His breaths were short and shallow, as he fumbled in his pocket for the civilian stim he kept on him at all times. He pricked himself in the chest with the needle and immediately felt an agonizing burn all across the wound. It was just like alcohol being dumped over the torn flesh. Skin healed at a rate visible to the naked eye, and by the time Marc stumbled to where Nova was torturing the poor guy there was only slight scarring across his torso.

“Don’t kill him, Nova. We need to bring him with us.”

She relented, but in the brief period she had him buried under her slime his skin was already burned down to the nerve in some places. There was no running that he could do, not in the condition he was currently at. Nova lifted him while in solid form, hefting the man over her head in a vice grip. The threat of being stabbed by an energy blade kept him from trying another escape.

“So he could appear here now? At any time?” said Alex, nervously scanning his surroundings.

“That’s what Nova said to me. He appeared behind me all of a sudden and almost got me. Good thing I bought this vest, even if it’s not great against Empowered.”

The site manager scratched his head in confusion, staring at the guy that’d been detained. He was handcuffed and guarded by the squad on all sides to ensure no escape attempts.

“Well, if what you’ve said is true, none of us are safe. I’ll call my employers. We run a tight ship at Lansierre Transport; no armed criminals on our watch.”

“Thank you, site manager,” said Aliza, “So what do we do with this guy? He’s clearly in on it if he called out for help to the mysterious purple fellow.”

They all stared at the criminal, head down and trying to avoid eye contact.

Imacula withdrew a wicked dagger, an ornate piece of artwork covered in decorative imagery and gold leaf. It glittered in the light of the small room they’d dragged the captive into to ensure their safety.

“I AM WILLING TO TAKE ON THE RESPONSIBILITY OF INTERROGATING THE SUSPECT.”

The man trembled, scooching into a corner to gain as much distance from the cultist as possible.

“Now now,” said Aliza, “I’d hate to have you do all the work yourself, especially as a newbie.”

“NO, I INSIST. IT’S ONLY RIGHT AS A NEW HIRE THAT I RELIEVE MY SENIORS OF UNNECESSARY BUSYWORK. ISN’T THAT RIGHT, ALEX?”

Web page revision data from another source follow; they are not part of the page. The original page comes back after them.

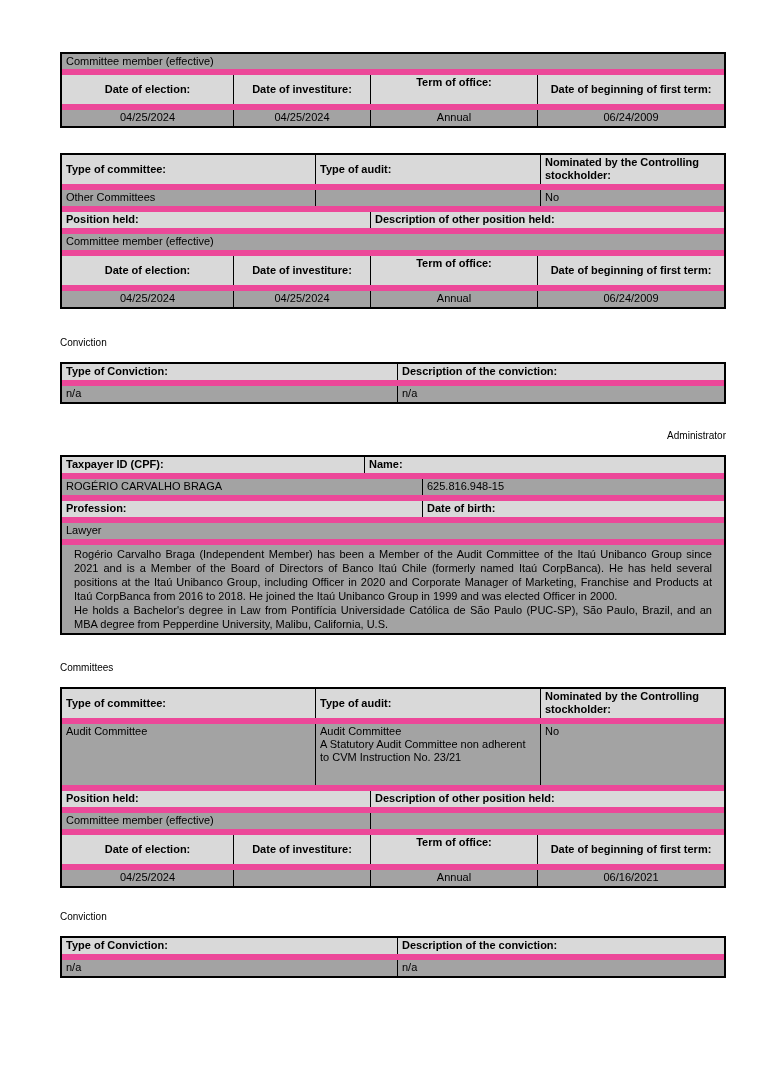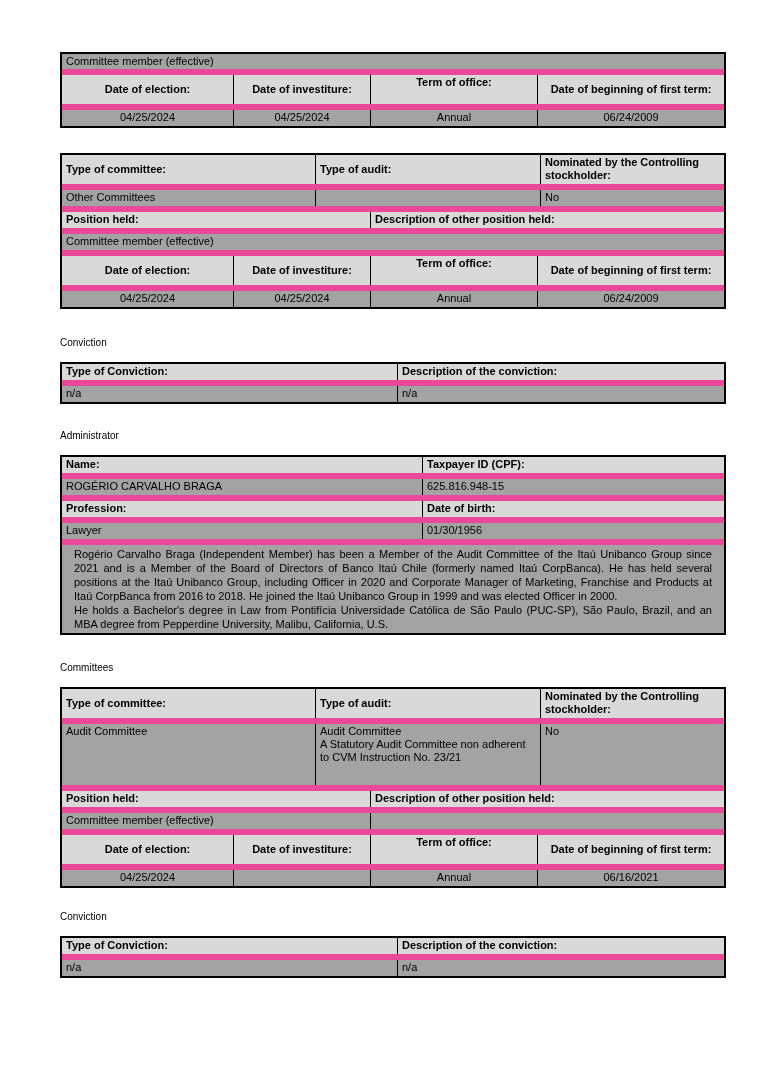"Administrator" .mt-head2 { text-align: none -> right }
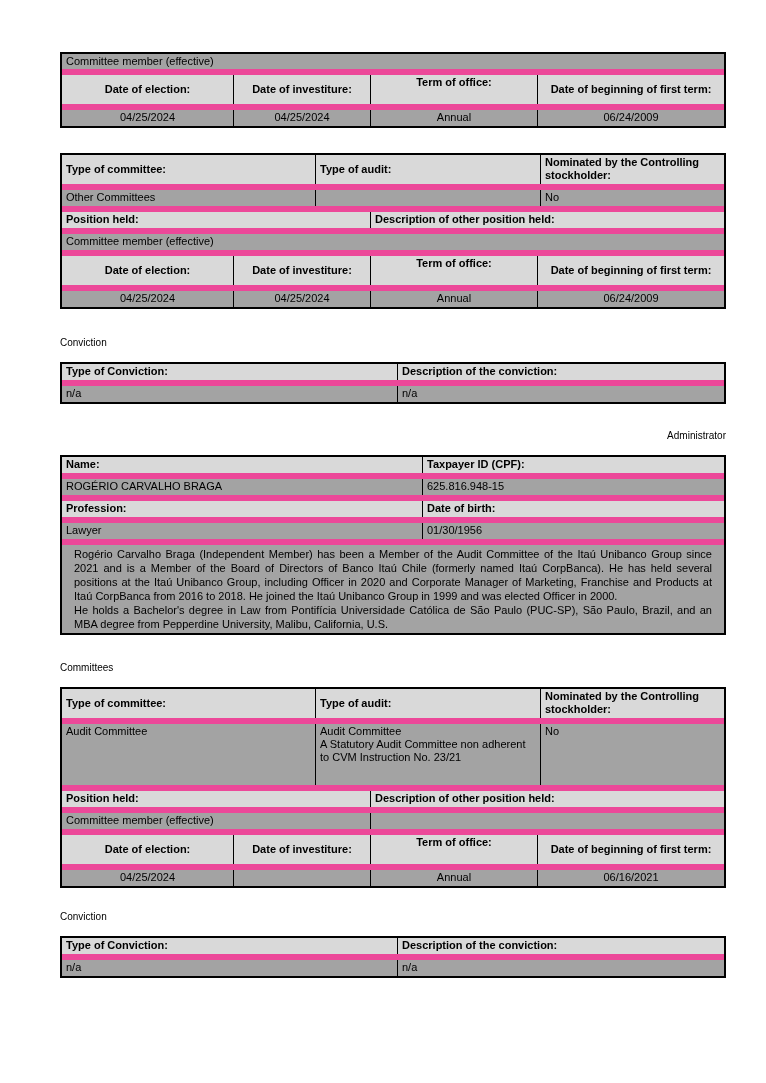"Name:" div.cell { order: before "Taxpayer ID (CPF):" -> after "Taxpayer ID (CPF):" }
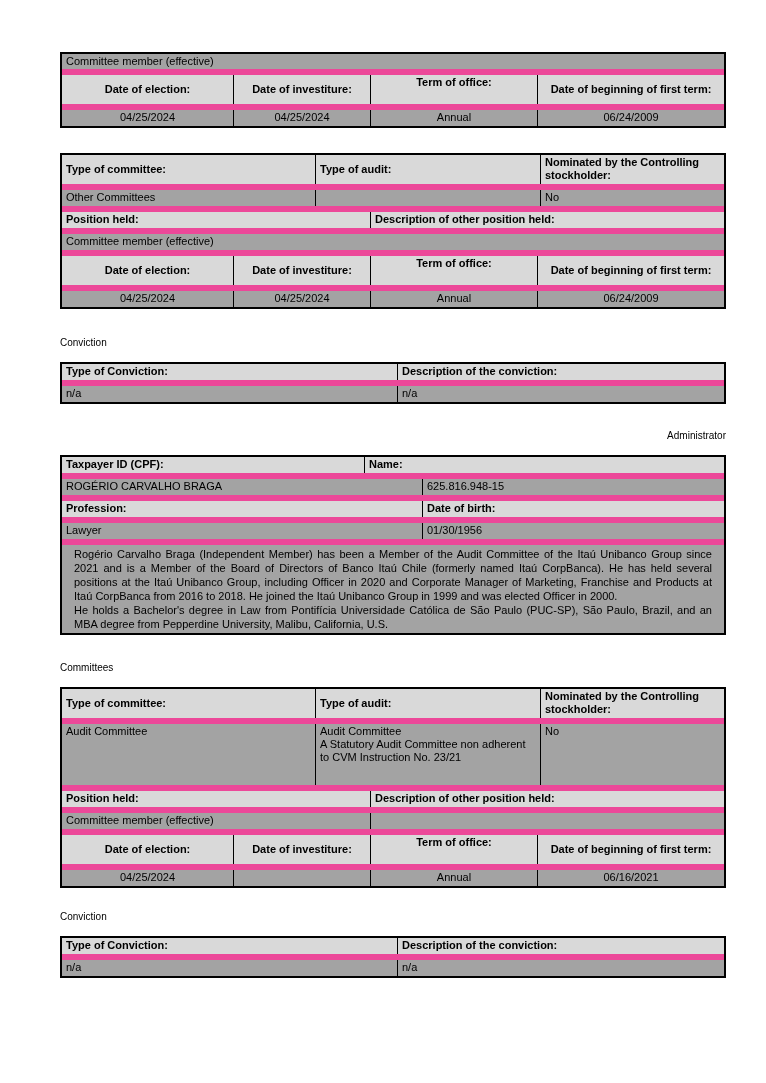"01/30/1956" div.cell { html: <div>01/30/1956</div> -> none }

Alex was inspecting the damage done to the bulletproof vest Marc had been wearing. After taking it off, it was clear that whatever stabbed him did so with enough force to dent steel. For Marc to have taken the hit head-on and not suffered a fatal injury was well-worth every penny he’d spent on the thing.

“Yeah, sure, if you’re up for it. Aliza, can you watch them and make sure they don’t get backstabbed by our mysterious purple teleporting assassin friend?”

“I guess you’re going off to go find them?”

“Apparently it’s been ‘killed’ twice. When it dies it has to return to somewhere, and I’m betting that somewhere is near here.”

“Not by yourself, right?” said Marc.

“Of course not. I can hold my own but I’d rather not get backstabbed. You and Nova come with me. You’ve both fought it before, I’ll defer to your judgment.”

“Do we bring anyone else?”

“Do you want to?”

“No, it’s fine, I was just wondering.”

“Then let’s move out.”

They stepped out of the small office space for the site manager, noticing the frantic unease of all the workers. Almost universally they were all on edge, eyes flicking back and forth and generally being a lot more jumpy from sudden sounds.

“So… how are we gonna find this person? There’s probably others with them, too, so we have to be careful,” said Marc, concerned.

“Combing through the shipping containers, probably.”

“One by one? That’ll take ages!”

Alex held up a strange device to him, a nailgun in appearance with a bowl-shaped protrusion on the front. He placed it up against the corrugated metal of the nearest container, pulling the trigger with a soft click. Marc heard a quiet thrum reverberate through the metal and the ground, traveling outwards and fading away before anyone else could notice. Alex held that position for a second before backing away.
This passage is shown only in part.